Iran: le président Rohani enregistre son premier revers politique

Le président iranien Hassan Rohani a subi cette semaine son premier revers politique huit mois après sa prise de fonctions, les catégories les plus aisées ayant ignoré ses appels à renoncer à leurs aides publiques au profit des plus défavorisés.

Ce programme d'aide --14 dollars par mois et par personne-- avait été instauré en décembre 2010 par l'ex-président conservateur Mahmoud Ahmadinejad, pour compenser les baisses des subventions publiques massives à l'énergie (gaz, électricité, carburant) et à l'alimentation.

Le salaire minimum mensuel est de 185 dollars pour les ouvriers, et l'aide directe constitue une importante part du budget des familles les plus modestes, alors que pour les plus aisés, son impact est très modeste.

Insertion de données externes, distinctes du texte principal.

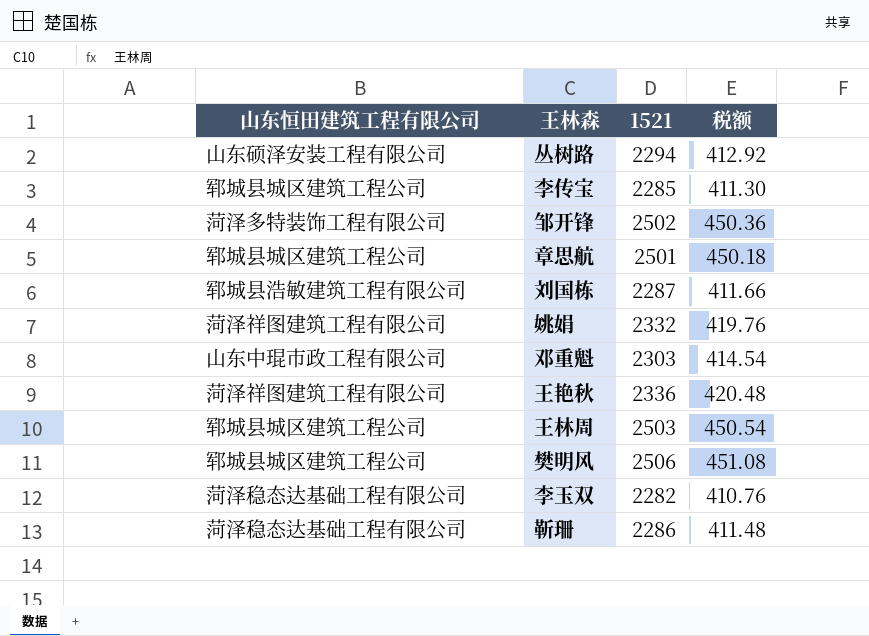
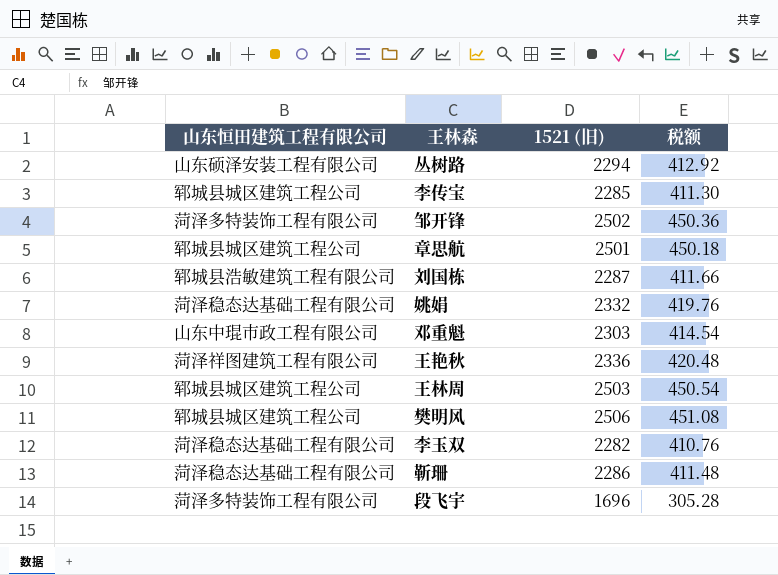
column name: 1521 -> 1521 (旧)
姚娟 | 山东恒田建筑工程有限公司: 菏泽祥图建筑工程有限公司 -> 菏泽稳态达基础工程有限公司
row 段飞宇: none -> 菏泽多特装饰工程有限公司 | 1696 | 305.28

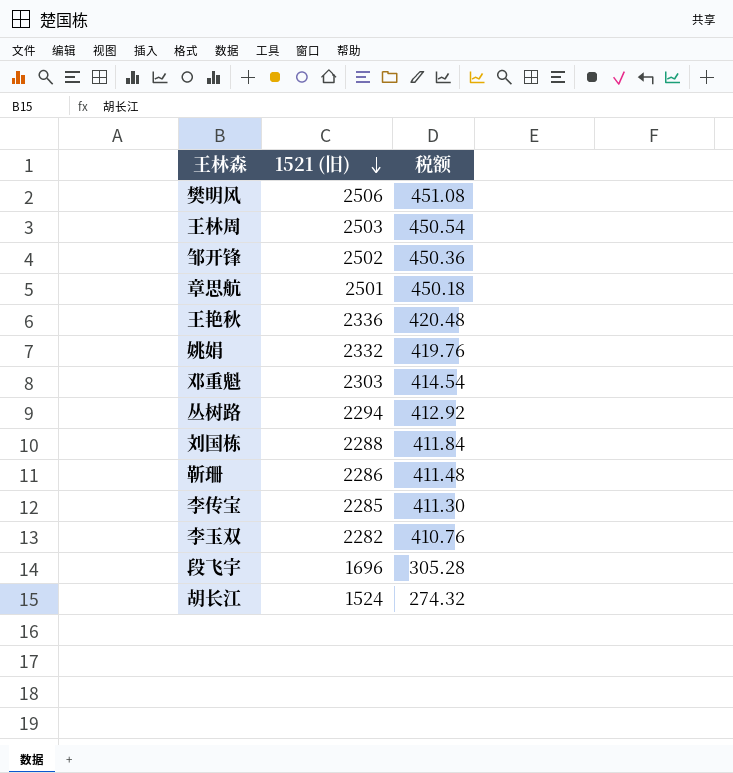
row order: none -> 1521 (旧) descending
column 山东恒田建筑工程有限公司 | position: 1 -> none
刘国栋 | 1521 (旧): 2287 -> 2288
刘国栋 | 税额: 411.66 -> 411.84
row 胡长江: none -> 1524 | 274.32

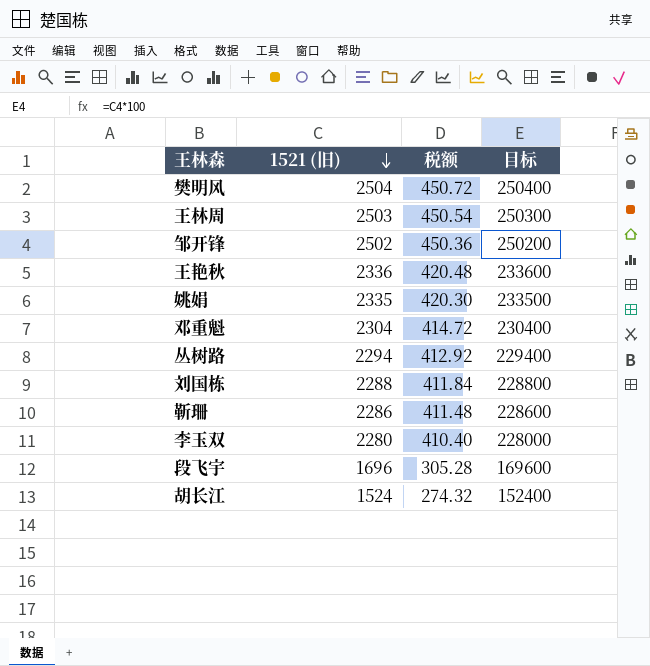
column 目标 | formula: none -> [1521 (旧)] * 100
row 章思航: 2501 | 450.18 -> none
row 李传宝: 2285 | 411.30 -> none
樊明风 | 1521 (旧): 2506 -> 2504
樊明风 | 税额: 451.08 -> 450.72
姚娟 | 1521 (旧): 2332 -> 2335
姚娟 | 税额: 419.76 -> 420.30
邓重魁 | 1521 (旧): 2303 -> 2304
邓重魁 | 税额: 414.54 -> 414.72
李玉双 | 1521 (旧): 2282 -> 2280
李玉双 | 税额: 410.76 -> 410.40

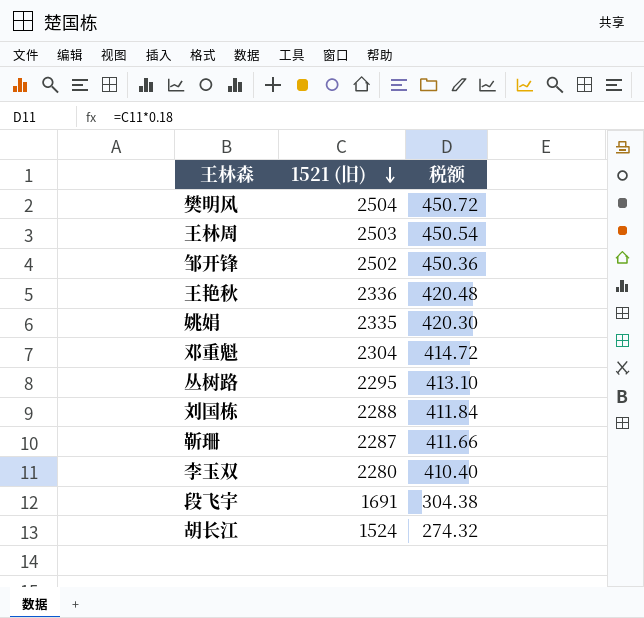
column 目标 | formula: [1521 (旧)] * 100 -> none
丛树路 | 1521 (旧): 2294 -> 2295
丛树路 | 税额: 412.92 -> 413.10
靳珊 | 1521 (旧): 2286 -> 2287
靳珊 | 税额: 411.48 -> 411.66
段飞宇 | 1521 (旧): 1696 -> 1691
段飞宇 | 税额: 305.28 -> 304.38

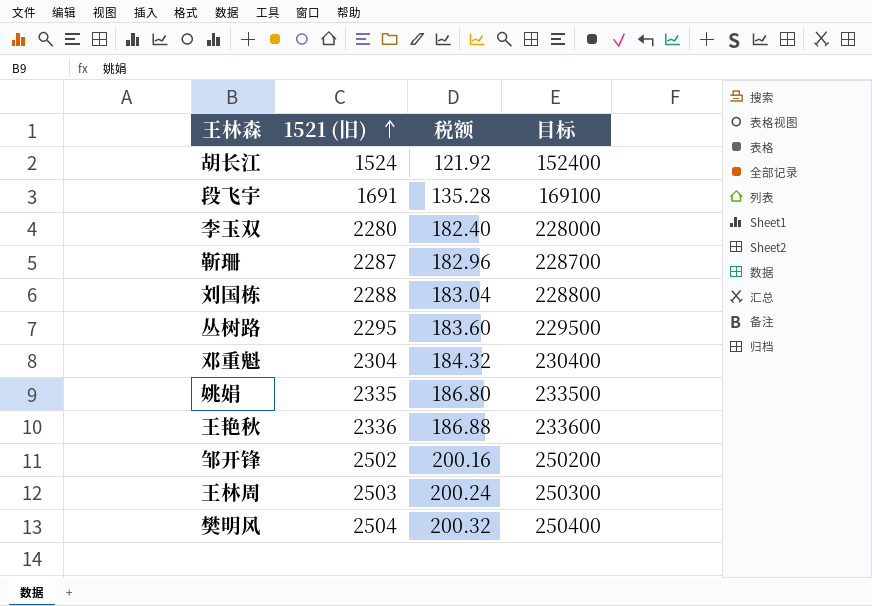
row order: 1521 (旧) descending -> 1521 (旧) ascending
column 税额 | formula: [1521 (旧)] * 0.18 -> [1521 (旧)] * 0.08
column 目标 | formula: none -> [1521 (旧)] * 100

Alors que le gouvernement de M. Rohani vient d'annoncer une nouvelle hausse des prix des carburants, il avait demandé ces dernières semaines aux Iraniens aisés de renoncer au dispositif d'aide, afin que l'Etat puisse dégager des ressources et investir dans les infrastructures, la production industrielle et les transports publics.

Pour ce faire, les autorités ont organisé une campagne télévisée offensive, mettant en scène des célébrités, sportifs, hommes politiques et même personnalités religieuses lançant des appels aux familles riches.

Le gouvernement espérait que 10 millions de personnes renoncent à demander à bénéficier de l'aide directe.

Mais les résultats, rendus publics mercredi, montrent que la vaste majorité est restée sourde à ces appels. Près de 95% des Iraniens --73 sur 77 millions-- ont réclamé leur argent, ce qui représente un coût d'un milliard de dollars par mois pour les autorités.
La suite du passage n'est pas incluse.